Task description ▸
Down to the final line, print the records below exactly and without pictures.

(Front-end code change data)
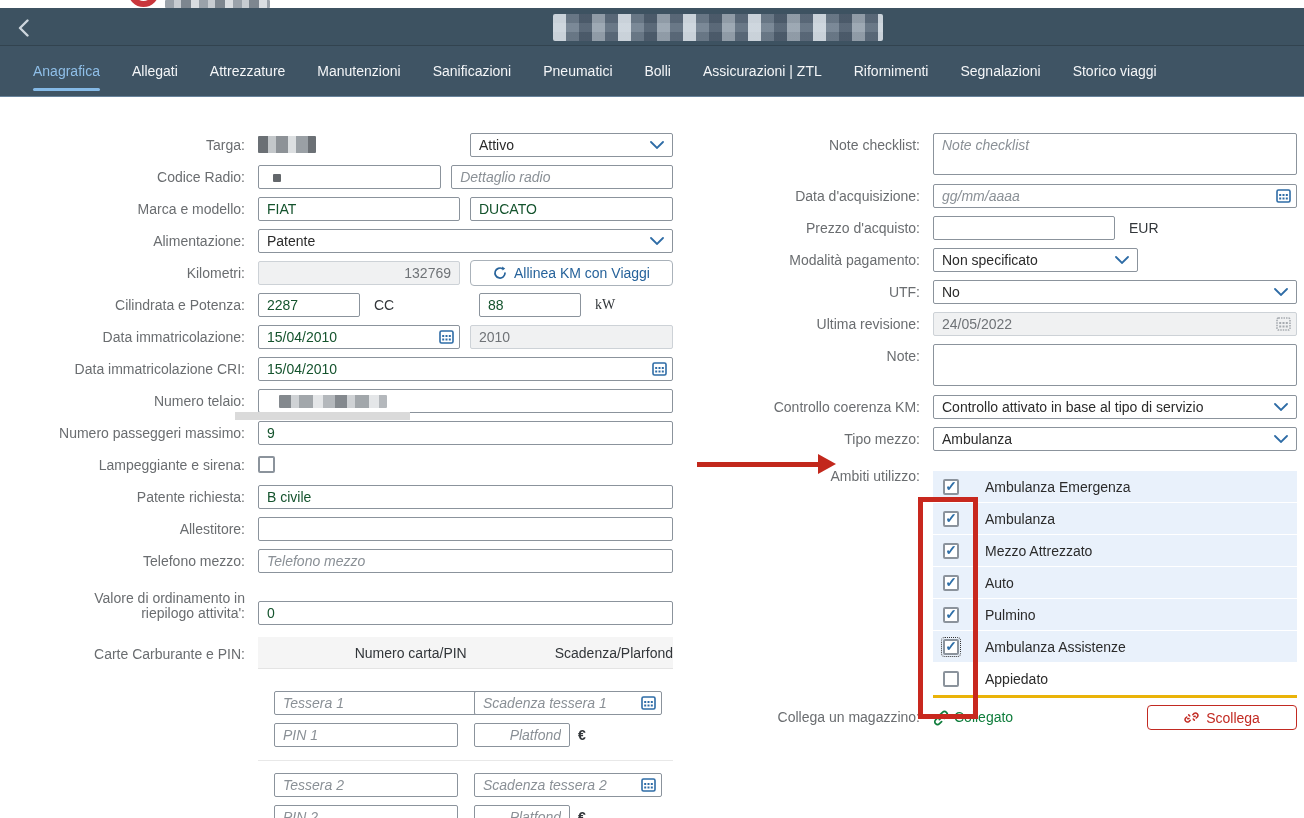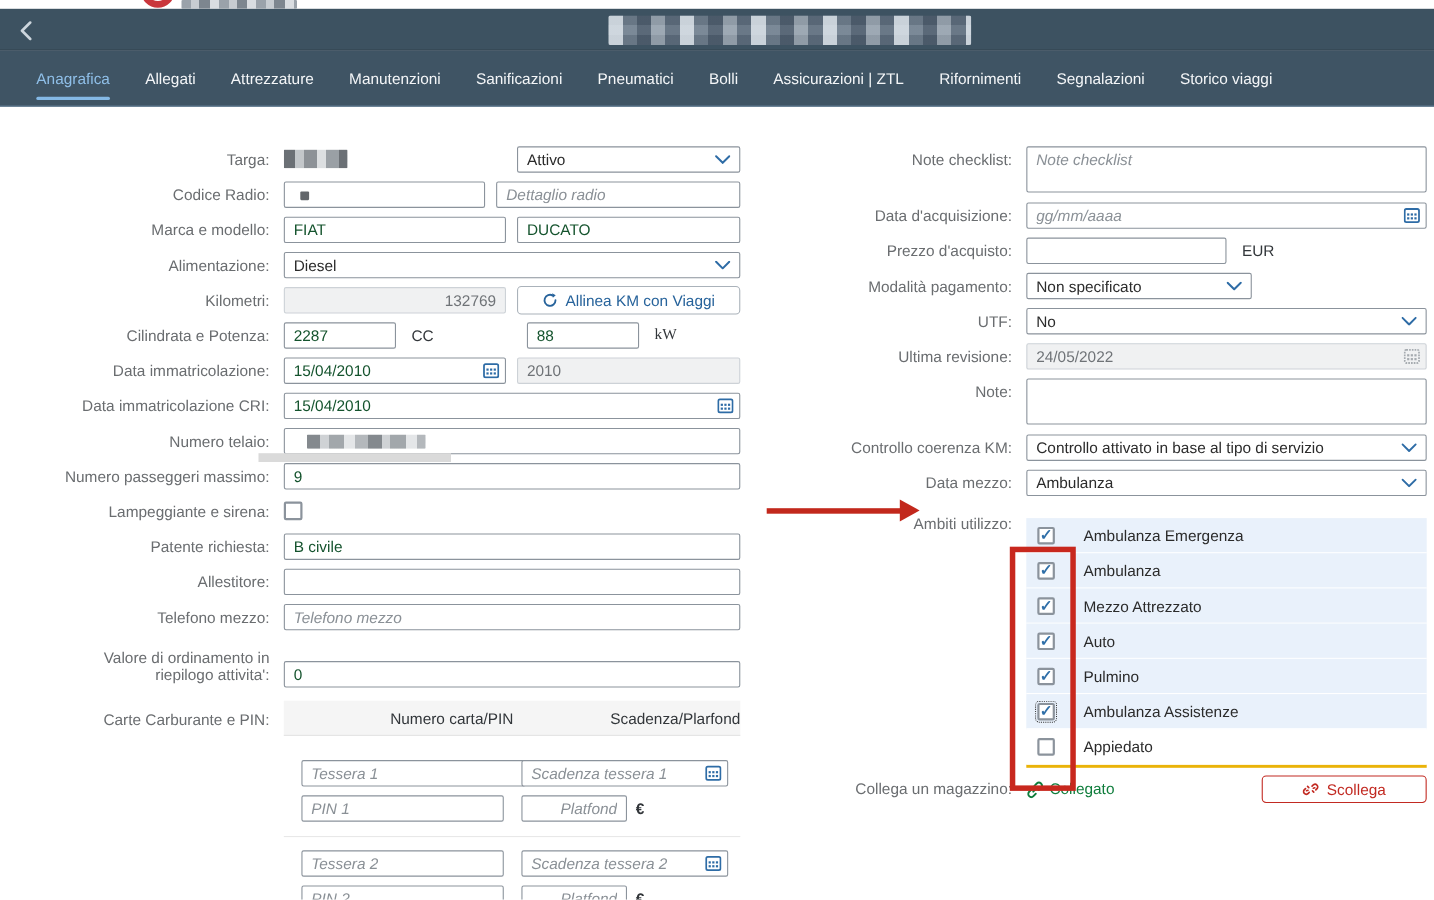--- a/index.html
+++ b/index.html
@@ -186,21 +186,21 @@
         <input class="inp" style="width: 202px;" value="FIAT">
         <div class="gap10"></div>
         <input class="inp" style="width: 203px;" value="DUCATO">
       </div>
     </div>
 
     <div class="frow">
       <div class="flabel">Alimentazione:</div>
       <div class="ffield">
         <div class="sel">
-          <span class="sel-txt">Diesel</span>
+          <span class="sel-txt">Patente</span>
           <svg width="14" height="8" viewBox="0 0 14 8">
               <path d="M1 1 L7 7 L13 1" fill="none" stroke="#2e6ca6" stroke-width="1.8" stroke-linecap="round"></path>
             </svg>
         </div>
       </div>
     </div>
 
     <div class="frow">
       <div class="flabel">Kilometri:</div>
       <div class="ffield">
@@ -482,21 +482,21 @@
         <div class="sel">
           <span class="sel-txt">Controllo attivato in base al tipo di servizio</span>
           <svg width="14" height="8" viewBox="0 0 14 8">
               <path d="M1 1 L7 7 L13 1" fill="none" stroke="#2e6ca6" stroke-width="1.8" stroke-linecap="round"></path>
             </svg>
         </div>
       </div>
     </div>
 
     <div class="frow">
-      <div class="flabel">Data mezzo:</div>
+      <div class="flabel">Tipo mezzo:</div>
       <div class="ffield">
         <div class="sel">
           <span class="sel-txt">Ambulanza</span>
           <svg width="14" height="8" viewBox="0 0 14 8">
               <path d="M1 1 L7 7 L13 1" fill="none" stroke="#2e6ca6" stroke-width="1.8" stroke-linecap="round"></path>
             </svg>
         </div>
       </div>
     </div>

Answer section ▸
--- a/index.html
+++ b/index.html
@@ -186,21 +186,21 @@
         <input class="inp" style="width: 202px;" value="FIAT">
         <div class="gap10"></div>
         <input class="inp" style="width: 203px;" value="DUCATO">
       </div>
     </div>
 
     <div class="frow">
       <div class="flabel">Alimentazione:</div>
       <div class="ffield">
         <div class="sel">
-          <span class="sel-txt">Diesel</span>
+          <span class="sel-txt">Patente</span>
           <svg width="14" height="8" viewBox="0 0 14 8">
               <path d="M1 1 L7 7 L13 1" fill="none" stroke="#2e6ca6" stroke-width="1.8" stroke-linecap="round"></path>
             </svg>
         </div>
       </div>
     </div>
 
     <div class="frow">
       <div class="flabel">Kilometri:</div>
       <div class="ffield">
@@ -482,21 +482,21 @@
         <div class="sel">
           <span class="sel-txt">Controllo attivato in base al tipo di servizio</span>
           <svg width="14" height="8" viewBox="0 0 14 8">
               <path d="M1 1 L7 7 L13 1" fill="none" stroke="#2e6ca6" stroke-width="1.8" stroke-linecap="round"></path>
             </svg>
         </div>
       </div>
     </div>
 
     <div class="frow">
-      <div class="flabel">Data mezzo:</div>
+      <div class="flabel">Tipo mezzo:</div>
       <div class="ffield">
         <div class="sel">
           <span class="sel-txt">Ambulanza</span>
           <svg width="14" height="8" viewBox="0 0 14 8">
               <path d="M1 1 L7 7 L13 1" fill="none" stroke="#2e6ca6" stroke-width="1.8" stroke-linecap="round"></path>
             </svg>
         </div>
       </div>
     </div>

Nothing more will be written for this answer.